Background:  The aim of the present study was to investigate predictive factors of quality of life (QOL) in home caregivers of patients with dementia.

Methods:  A total of 118 home caregivers (48 male, 70 female) were asked to complete the World Health Organization (WHO) Quality of Life 26 (WHO/QOL-26) questionnaire, the Pines Burnout Measure (BM), and the Beck Depression Inventory, second edition (BDI-II).

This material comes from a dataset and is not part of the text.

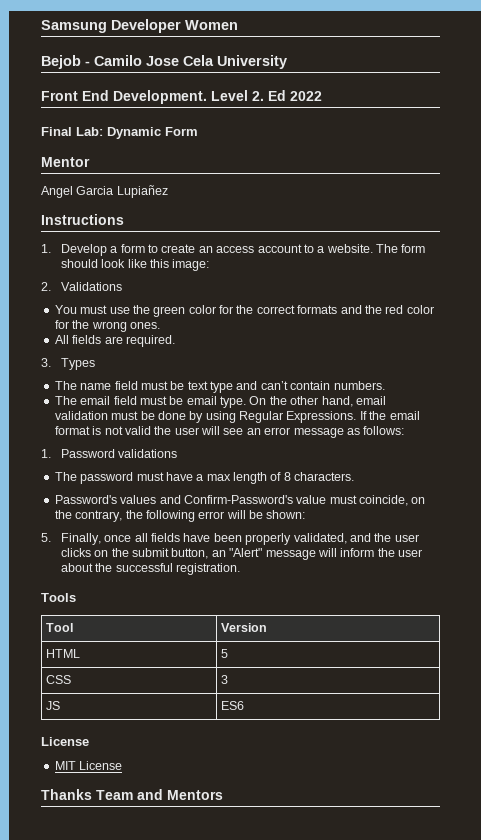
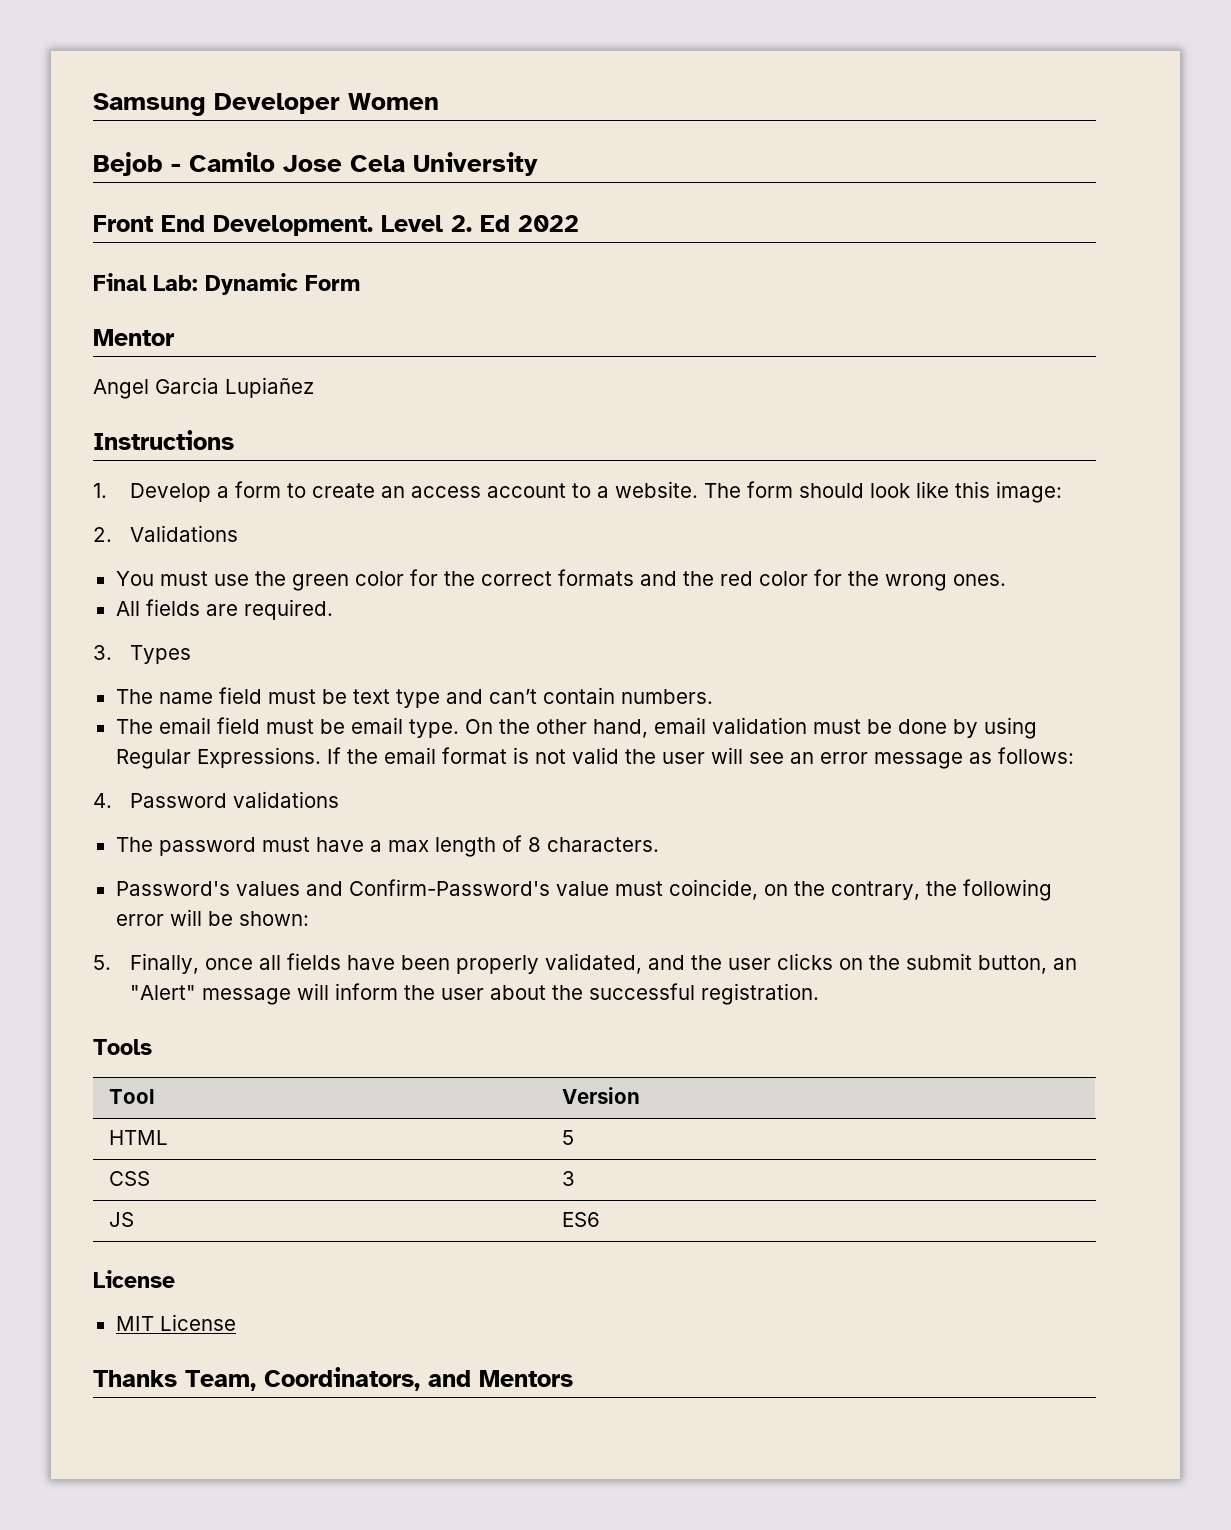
- 1. Password validations
+ 4. Password validations
- Thanks Team and Mentors
+ Thanks Team, Coordinators, and Mentors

Patient demographics and clinical data regarding cognitive impairment, neuropsychiatric symptoms, and dementia severity were obtained from medical records.

Results:  Spearman rank correlation coefficients revealed that caregiver QOL was significantly correlated with patients' neuropsychiatric symptoms (r=−0.19; P < 0.05), as well as depressive symptoms (r=−0.59, P < 0.01) and burnout (r=−0.59, P < 0.01) in caregivers. Stepwise multiple regression analysis revealed that depressive symptoms in caregivers was the strongest predictor for caregiver QOL (R2= 0.37, P < 0.001) and that caregiver QOL was best predicted by the combination of depressive symptoms, burnout, and the cognitive impairment of patients (R2= 0.46, P < 0.05).

Conclusion:  The results of the present study demonstrate that subjective experiences of caregivers are more strongly correlated with caregiver QOL than patient-related variables and are thus powerful determinants of caregiver QOL. These findings suggest that caregiver intervention, which aims to increase QOL, may benefit from the incorporation of strategies to reduce depressive symptoms and burnout.